Click Okay to accept the hole, Redo to do it again, and Finish to complete the entire course. When entering the polygon data make every effort not to cross lines, or draw figure 8's, or repeat points. If you do they should be trapped and you will have to redo the entire hole.

Next time you start up HandiGolf you will see this new course in the list of courses



Release Notes

Release 1.6

- Fixed a bug that gave the wrong distance to the hole when you resumed a game that was interrupted during putting.

Release 1.5

- Added par to the scoreboard if you have less than 4 players. With 4 players it wont fit. No need to reinstall courses, they are the same.

Release 1.4

- Fixed a loophole in the program, if you let hook run off the bar (ie: full hook) the power was HUGE, so you could get to the top of the screen in one shot even on 600 yard holes.

Release 1.3

Fixed a number of bugs:

- Finally got the elusive huge par number bug, some holes showed a par value like 163. It turned out the courses had the wrong par's in them due to a bug in Hedit. The courses have been fixed, and the bug in Hedit is also fixed.

- There were places that referred to a 2 wood and 4 wood, now the only woods are a 1 and 3 wood consistently.
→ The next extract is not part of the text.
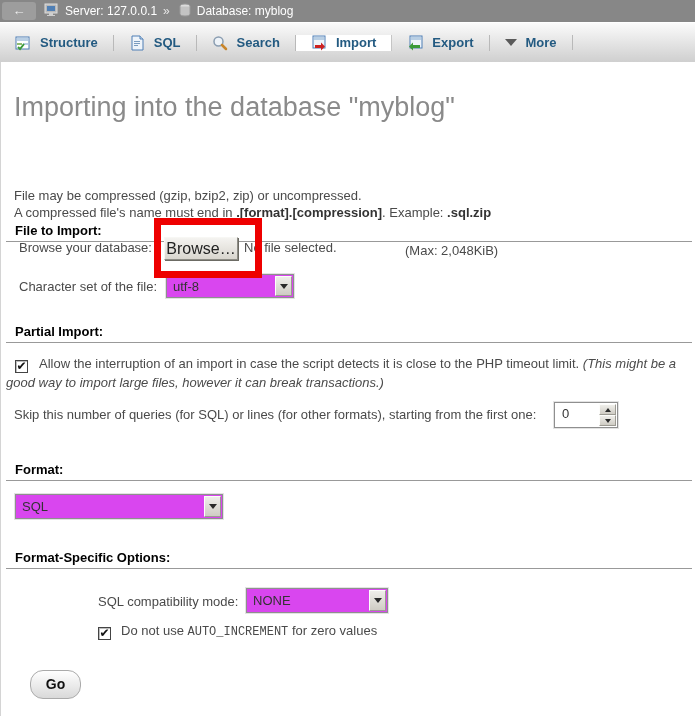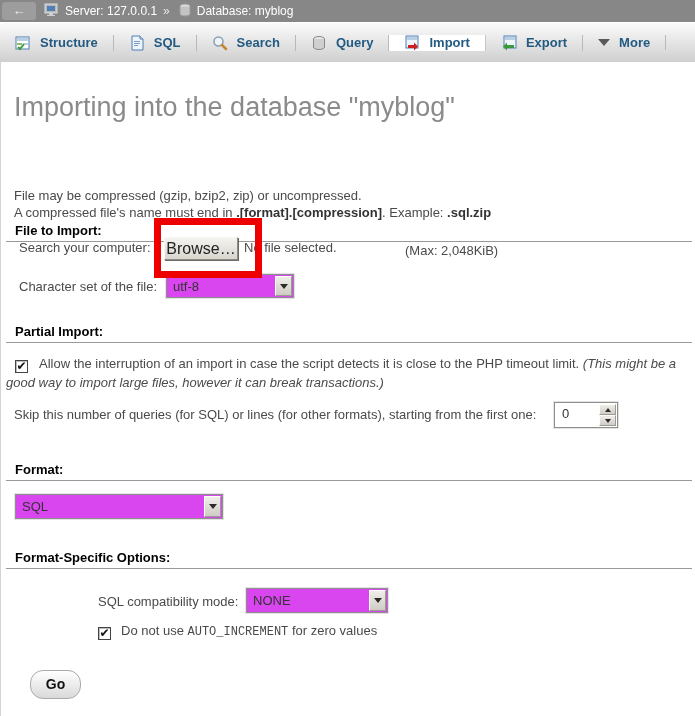"Query" div.tab { html: <div> <span> <svg> <ellipse></ellipse> <path></path> </svg> </span> <span>Query</span> </div> -> none }
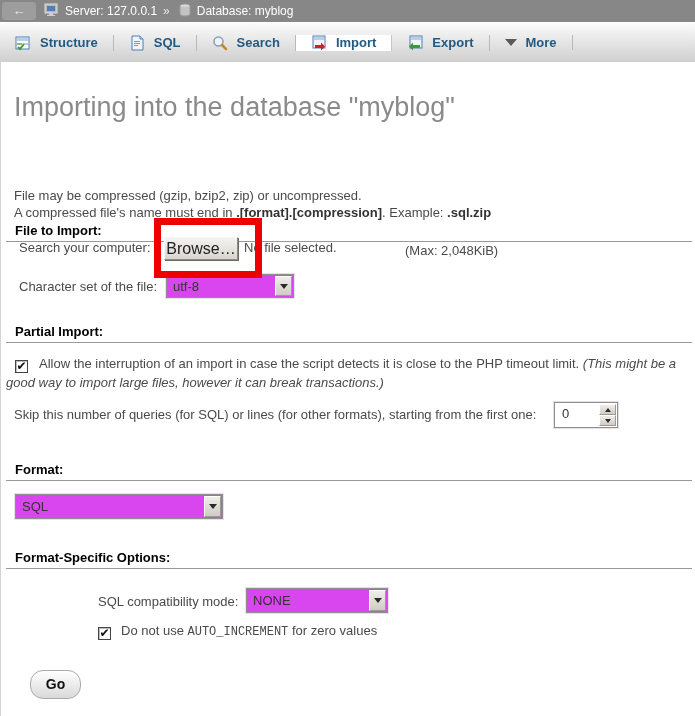"Search your computer:" div.txt { text: Search your computer -> Browse your database }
The clubs are 1W, 3W, 2I, 3I, 4I, 5I, 6I, 7I, 8I, PW, and PT (putter).

- Changed the sayings around after shots just for some variety.

- Added the Par for the current hole to the swinging form.

- Allowing a player to sink the ball from other than the greens, it used to be you could only get the ball in the hole by putting, now if you are close enough on your drive you can sink it too.

- Added the distance that a putt travelled on the after putting form.

- Changed registration to time out, maybe some more people will register now.

Release 1.2

Added St Nasty course, a much more difficult course

Release 1.1

Ported to Palm OS3.5 (not as easy as it sounds). I expect this to clear up a number of problems that I have had on newer platforms. In particular, this game now works with Palm Vx's and Color Palms.

Fixed a number of bugs reported by users, mostly to do with restarting a saved game.